This example demonstrates the modal analysis of a single turbomachinery stage modeled as two radially aligned cyclic stages. Specifically, it demonstrates the following key points:
Modal analysis of a multistage system
Radial multistage modeling
Mismatched interstage boundaries that require mapping
Offset cyclic edge starting points
Expansion, resetting of expansion, and adding to an expansion
The example problem is presented in the following sections:
The multistage system consists of two radially aligned cyclic stages merged at an interstage boundary. The inner stage consists of a rim and a web with a stress relief hole modeled using SOLID186 elements as shown in purple in Figure 7.14: Turbomachinery Stage Modeled using Two Cyclic Stages. The inner stage has 12 sectors. The outer stage is made up of blades on a platform and is modeled using SOLID187 elements. The outer stage has 36 sectors and is shown in light blue. Modal analysis is performed for both harmonic index 0 and harmonic index 2. A full 360° input is also shown for reference (see Input for the Analysis: Case 2) but will not be described further.

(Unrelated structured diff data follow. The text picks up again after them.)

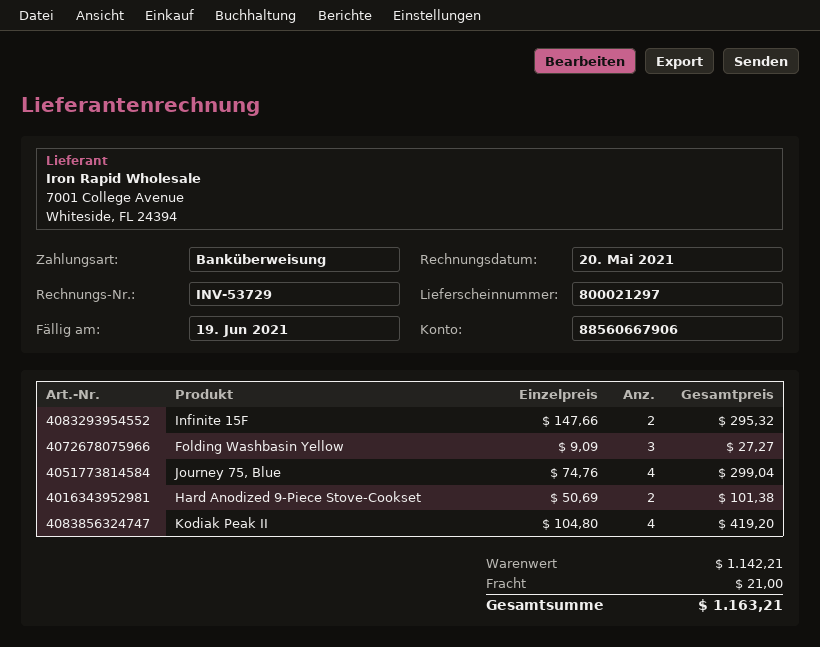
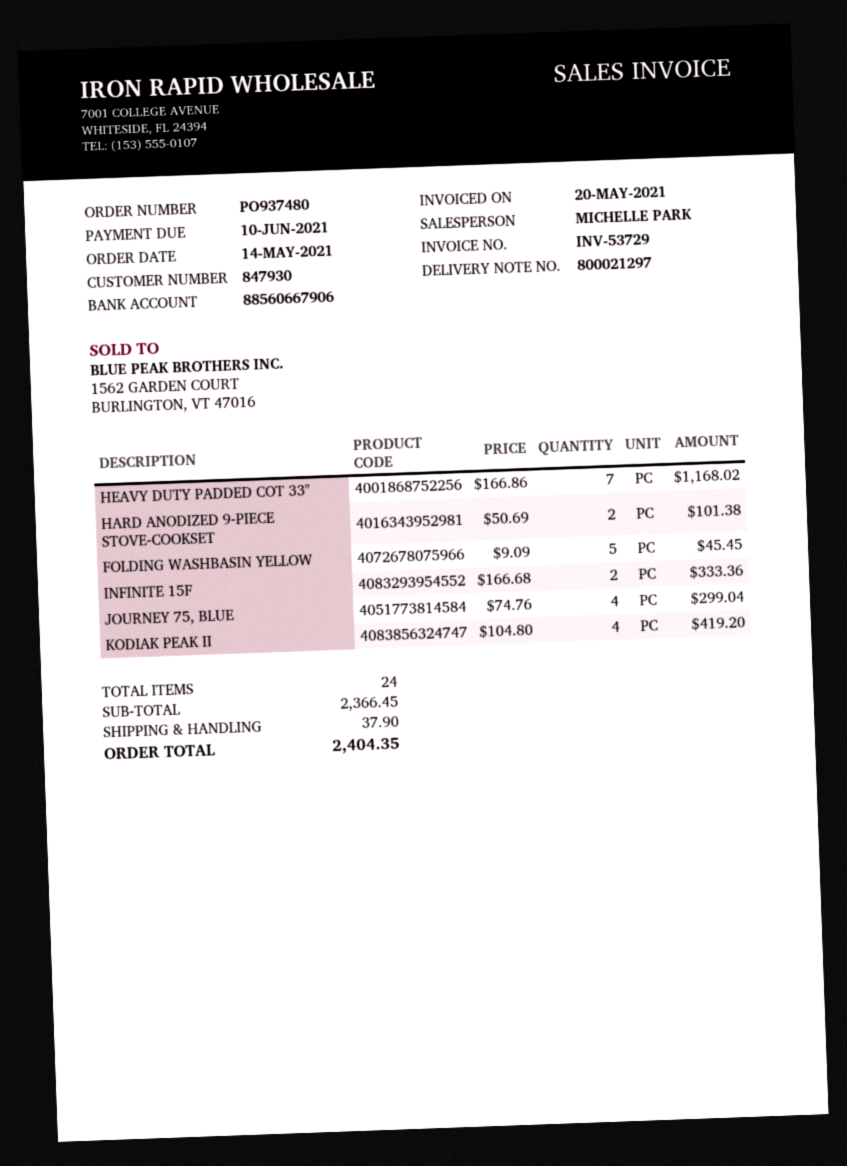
due date: 2021-06-19 -> 2021-06-10
Infinite 15F: 2 x 147.66 = 295.32 -> 2 x 166.68 = 333.36
Folding Washbasin Yellow: 3 x 9.09 = 27.27 -> 5 x 9.09 = 45.45
HEAVY DUTY PADDED COT 33": none -> 7 x 166.86 = 1168.02
subtotal: 1142.21 -> 2366.45
shipping: 21.00 -> 37.90
total: 1163.21 -> 2404.35

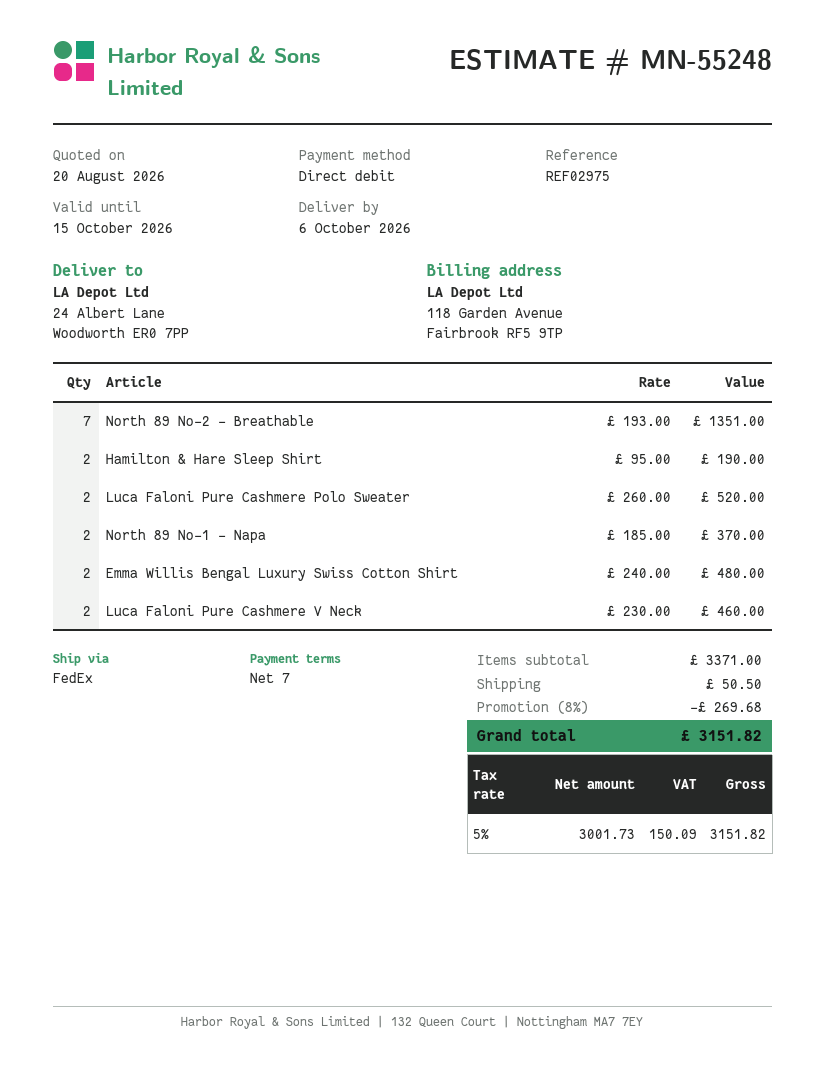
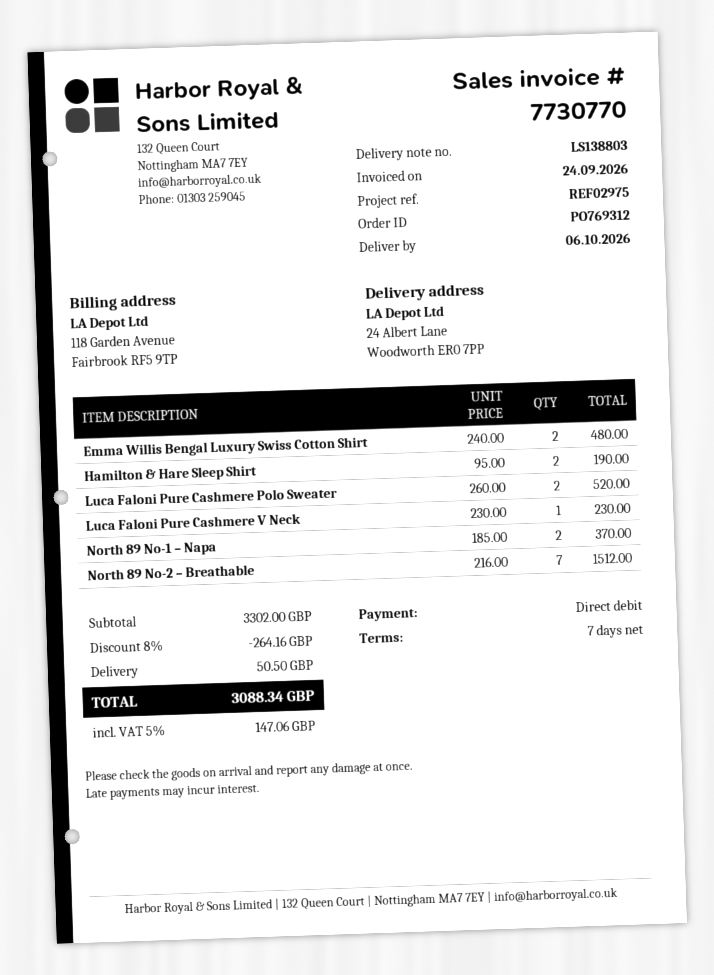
North 89 No-2 – Breathable: 7 x 193.00 = 1351.00 -> 7 x 216.00 = 1512.00
Luca Faloni Pure Cashmere V Neck: 2 x 230.00 = 460.00 -> 1 x 230.00 = 230.00
subtotal: 3371.00 -> 3302.00
discount: 8% = 269.68 -> 8% = 264.16
tax: 5% = 150.09 -> 5% = 147.06
total: 3151.82 -> 3088.34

The following table describes the key steps and related commands used for the example analysis. See Input for the Analysis for the detailed command listing.
Step | Description | Mechanical APDL Commands |
1. | Create base and duplicate sector for each stage. | CDREAD,... |
2. | Create stage components for each stage. | CM,... |
3. | Create sector low/high edge components for each stage. | CM,... |
4. | Create stages and apply cyclic constraints for harmonic index 0. |
MSOPT,NEW,... CECYCMS,... |
5. | Set analysis type (modal). | ANTYPE,MODAL |
6. | Specify modal solve options. |
MODOPT,… MXPAND,… |
7. | Apply interstage constraints. | CEIMS,... |
8. | Apply other boundary conditions. | D,.... |
9. | Solve the modal analysis for HI = 0. | SOLVE,... |
10. | List the modal frequencies. |
/POST1
SET, List |
12. | Re-enter solution processor. | /SOLU |
12. | Set analysis type (modal). |
ANTYPE,MODAL |
13. | Specify modal solve options. |
MODOPT,… MXPAND,… |
14. | Modify stages to change harmonic index for modal solve. | MSOPT,MODIFY,… |
15. | Recreate interstage boundary constraints while reusing mapping. | CEIMS,... |
16. | Delete boundary conditions and reapply.[a] |
DDELE,… D,.. |
17. | Solve the modal analysis. | SOLVE |
18. | Enter POST1 postprocessor. | /POST1 |
19. | Set expansion parameters to expand all sectors of the inner stage only. | MSOPT,EXPA,InnerStage,ALL |
20. | Read results, expand database and expand results. | SET,... |
21. | Plot partially expanded displacements. | PLNSOL |
22. | Reset the expansion settings. | MSOPT,EXPA,ALL,0 |
23. | Set expansion parameters to expand all sectors of the outer stage only. | MSOPT,EXPA,OuterStage,ALL |
24. | Read results, expand database and expand results. | SET,... |
25. | Plot partially expanded displacements. | PLNSOL |
26. | Add to multistage expansion. | MSOPT,EXPA,ALL,ALL |
27. | Read additional results, expand database and expand results. | SET,... |
28. | Plot expanded displacements. | PLNSOL |
[a] Step 16, delete boundary conditions and reapply, is required because the duplicate sector nodes are internally constrained in the first modal analysis (harmonic index 0).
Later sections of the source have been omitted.